* Task description *
The response must be made up of the lines in the entries below that contain "white".

User interface change data

"""

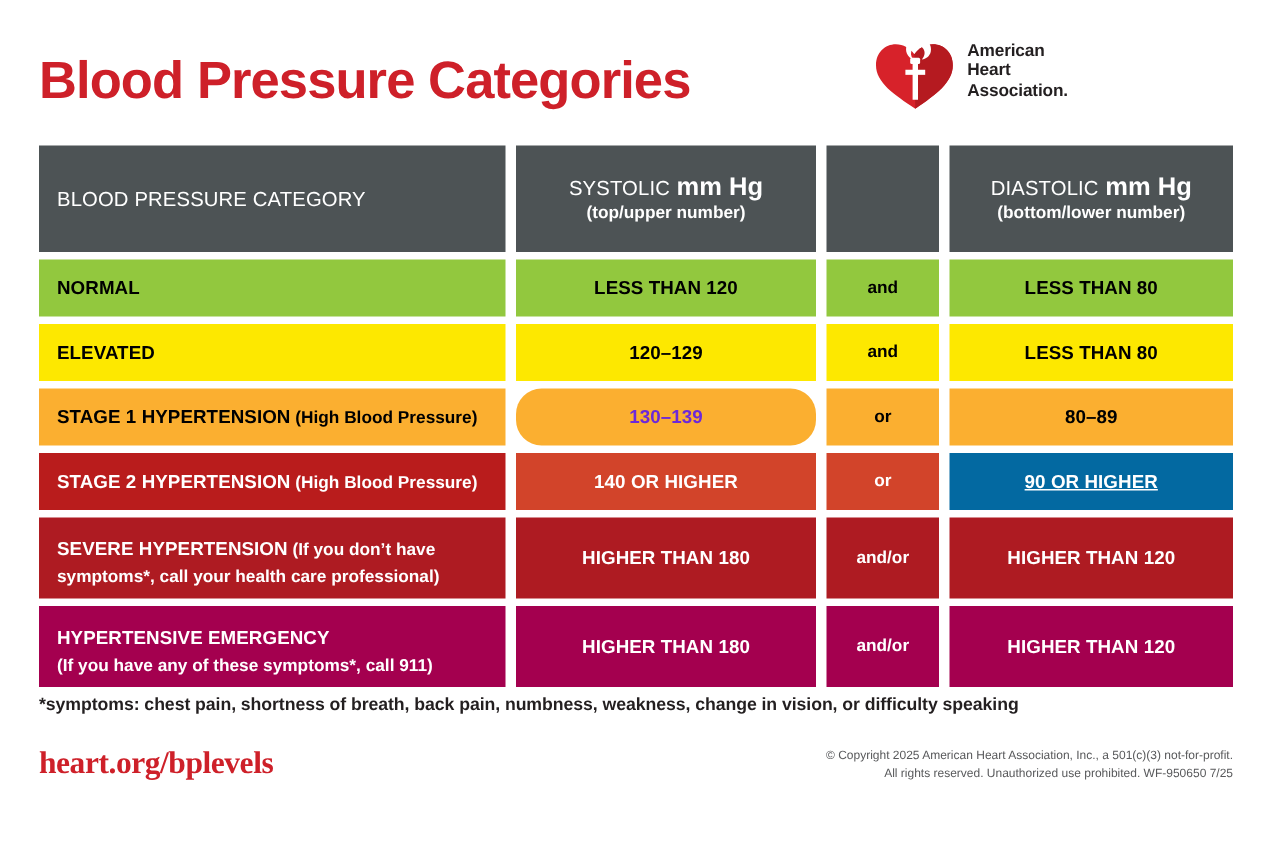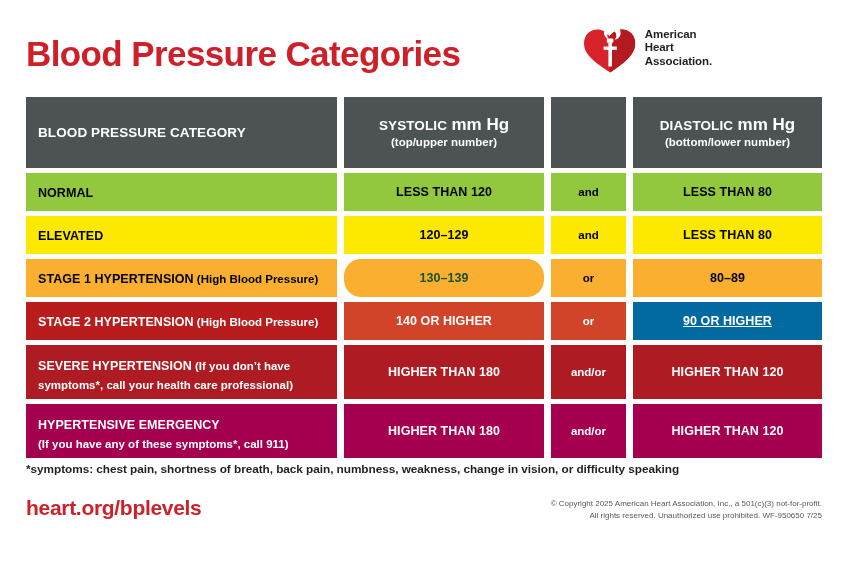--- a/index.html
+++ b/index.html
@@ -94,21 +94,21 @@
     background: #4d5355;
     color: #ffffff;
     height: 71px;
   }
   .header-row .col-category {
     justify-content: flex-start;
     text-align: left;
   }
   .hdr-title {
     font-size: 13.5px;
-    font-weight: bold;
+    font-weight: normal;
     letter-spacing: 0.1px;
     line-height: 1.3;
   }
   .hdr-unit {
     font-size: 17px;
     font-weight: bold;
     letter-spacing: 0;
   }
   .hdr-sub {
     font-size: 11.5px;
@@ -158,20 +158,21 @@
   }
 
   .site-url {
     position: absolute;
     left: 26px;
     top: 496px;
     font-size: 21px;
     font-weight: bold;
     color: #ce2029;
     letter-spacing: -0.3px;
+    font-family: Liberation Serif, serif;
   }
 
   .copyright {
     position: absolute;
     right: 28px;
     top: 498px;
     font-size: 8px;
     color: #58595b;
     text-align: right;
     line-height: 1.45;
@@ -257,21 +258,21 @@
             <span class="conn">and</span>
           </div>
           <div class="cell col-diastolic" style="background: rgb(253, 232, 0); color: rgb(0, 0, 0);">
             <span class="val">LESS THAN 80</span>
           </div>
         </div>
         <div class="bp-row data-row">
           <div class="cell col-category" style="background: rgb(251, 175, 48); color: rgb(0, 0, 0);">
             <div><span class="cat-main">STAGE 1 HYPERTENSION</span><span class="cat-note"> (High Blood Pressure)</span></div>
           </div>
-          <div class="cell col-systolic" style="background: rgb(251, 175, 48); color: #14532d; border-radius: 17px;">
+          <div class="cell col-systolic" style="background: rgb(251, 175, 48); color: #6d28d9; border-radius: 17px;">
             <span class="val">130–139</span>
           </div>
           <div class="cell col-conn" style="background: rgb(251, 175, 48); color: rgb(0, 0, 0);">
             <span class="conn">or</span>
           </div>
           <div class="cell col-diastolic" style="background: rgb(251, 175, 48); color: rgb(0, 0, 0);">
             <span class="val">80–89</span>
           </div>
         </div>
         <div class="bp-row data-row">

"""
"""

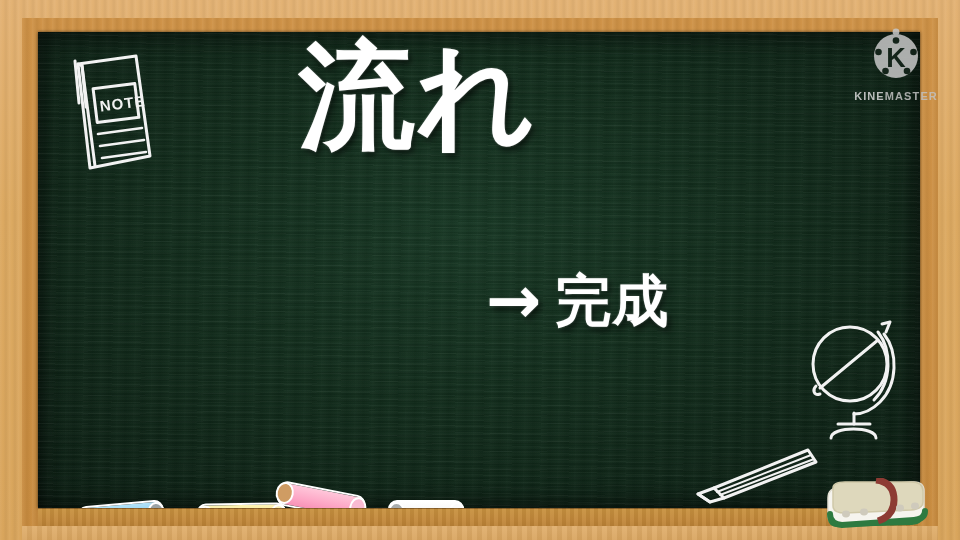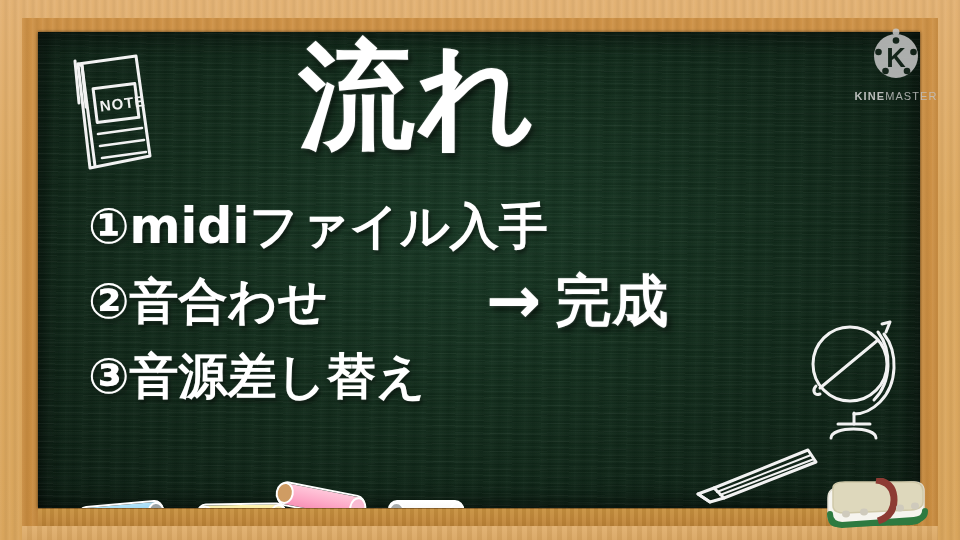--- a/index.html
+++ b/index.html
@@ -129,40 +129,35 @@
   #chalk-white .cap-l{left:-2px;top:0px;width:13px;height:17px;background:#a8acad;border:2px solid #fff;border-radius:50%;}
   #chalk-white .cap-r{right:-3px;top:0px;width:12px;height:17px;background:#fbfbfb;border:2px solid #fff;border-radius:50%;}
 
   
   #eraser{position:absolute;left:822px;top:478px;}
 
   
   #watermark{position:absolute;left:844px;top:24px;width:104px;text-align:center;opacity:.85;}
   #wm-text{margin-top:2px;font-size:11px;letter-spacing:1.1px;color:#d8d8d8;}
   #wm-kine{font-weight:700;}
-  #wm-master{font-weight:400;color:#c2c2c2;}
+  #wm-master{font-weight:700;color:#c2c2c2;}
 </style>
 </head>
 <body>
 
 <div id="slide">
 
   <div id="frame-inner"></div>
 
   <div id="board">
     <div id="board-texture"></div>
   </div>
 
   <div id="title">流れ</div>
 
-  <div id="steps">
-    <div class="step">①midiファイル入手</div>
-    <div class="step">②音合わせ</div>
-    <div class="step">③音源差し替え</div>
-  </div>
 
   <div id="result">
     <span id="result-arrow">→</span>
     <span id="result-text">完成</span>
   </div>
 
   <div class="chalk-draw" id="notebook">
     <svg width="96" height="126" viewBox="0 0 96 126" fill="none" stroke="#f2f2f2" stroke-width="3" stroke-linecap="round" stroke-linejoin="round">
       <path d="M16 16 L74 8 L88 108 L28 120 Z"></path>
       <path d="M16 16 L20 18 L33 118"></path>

"""

* Exercise solution *
   #chalk-white .cap-l{left:-2px;top:0px;width:13px;height:17px;background:#a8acad;border:2px solid #fff;border-radius:50%;}
   #chalk-white .cap-r{right:-3px;top:0px;width:12px;height:17px;background:#fbfbfb;border:2px solid #fff;border-radius:50%;}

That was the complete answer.